Living Well

Eggplant Lasagne

Posted on: May 25, 2012


3 cups Italian style tomato sauce


3 Lbs firm tofu

1/2 cup fresh lemon juice

4 tsp sugar or honey

2 tsp salt

6 Tbsp oil

4 tsp basil

1 tsp garlic


2 medium egg plants

1 1/4 cup flour

1/2 c cornmeal

1 tsp oregano

1 tsp garlic powder

1/2 tsp salt

dash of pepper


Wash and peel eggplant and cut in 1/4 inches slices

soak sliced in cold salted water for 5 mins and set aside

Mix all “noodle” ingredients – then drain slices and dredge in the mixture. Set them on an oiled cookie sheet and bake for 8 to 10 mins at 400 degrees F or until golden brown. Turn slices over and continue to brown.

You may need to do the slices in 2 batches, do not stack.

Filling – drain the tofu and mash in a large bowl.

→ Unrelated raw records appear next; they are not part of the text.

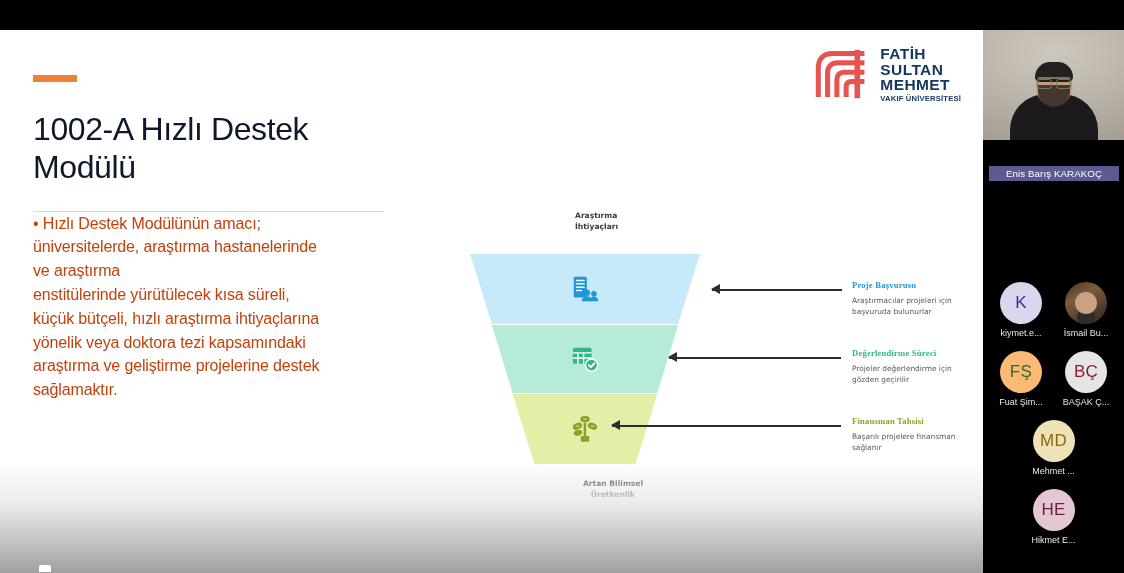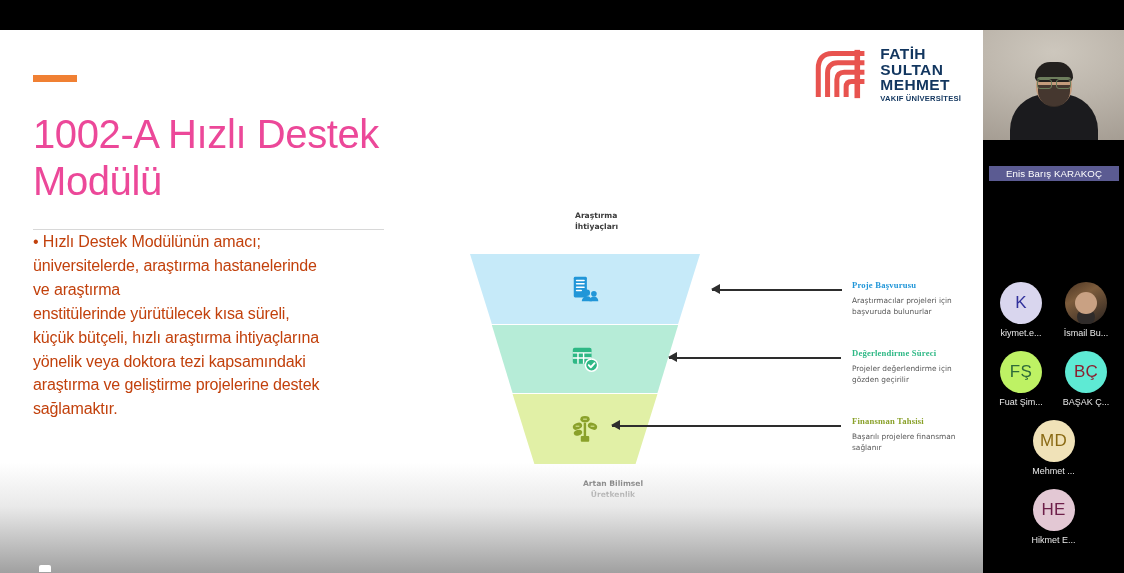--- a/index.html
+++ b/index.html
@@ -25,21 +25,21 @@
     pointer-events: none;
   }
   #slide-white {
     position: absolute; left: 0; top: 0; width: 983px; height: 425px; background: #fff;
   }
 
   
   #left-col { position: absolute; left: 33px; top: 45px; width: 360px; }
   #accent-bar { width: 44px; height: 7px; background: #f08033; margin-bottom: 29px; }
   #slide-title {
-    font-size: 40px; line-height: 1.18; color: #ec4899; font-weight: 400;
+    font-size: 32px; line-height: 1.18; color: #0f172a; font-weight: 400;
     letter-spacing: -0.4px; white-space: pre-line;
   }
   #title-rule { width: 351px; height: 1px; background: #d8d8d8; margin-top: 24px; }
   #body-text {
     font-size: 16px; line-height: 1.49; color: #c2410c;
     white-space: pre-line; letter-spacing: -0.15px;
   }
 
   
   #logo { position: absolute; right: 22px; top: 16px; display: flex; align-items: center; gap: 10px; justify-content: space-between; }
@@ -322,26 +322,26 @@
         <div class="av-name">kiymet.e...</div>
       </div>
 
       <div class="avatar-cell">
         <div class="av-circle photo-a"></div>
         <div class="av-name">İsmail Bu...</div>
       </div>
 
 
       <div class="avatar-cell">
-        <div class="av-circle" style="background:#bef264;color:#2f6b3a">FŞ</div>
+        <div class="av-circle" style="background:#fdba74;color:#2f6b3a">FŞ</div>
         <div class="av-name">Fuat Şim...</div>
       </div>
 
       <div class="avatar-cell">
-        <div class="av-circle" style="background:#5eead4;color:#8b2030">BÇ</div>
+        <div class="av-circle" style="background:#e5e5e5;color:#8b2030">BÇ</div>
         <div class="av-name">BAŞAK Ç...</div>
       </div>
 
       <div class="avatar-cell">
         <div class="av-circle" style="background:#f0e2b8;color:#8a6a14">MD</div>
         <div class="av-name">Mehmet ...</div>
       </div>
 
       <div class="avatar-cell wide">
         <div class="av-circle" style="background:#e3c8d4;color:#6d1f49">HE</div>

Mix in all other ingredients.


Spread 1 cup of the tomato sauce on the bottom of the pan.

Place a layer of the eggplant slices, overlapping is fine at this stage.

Spread a thick layer of the filling mixture – then tomato sauce – a second layer of eggplant – then the second half of the filling with tomato sauce on top.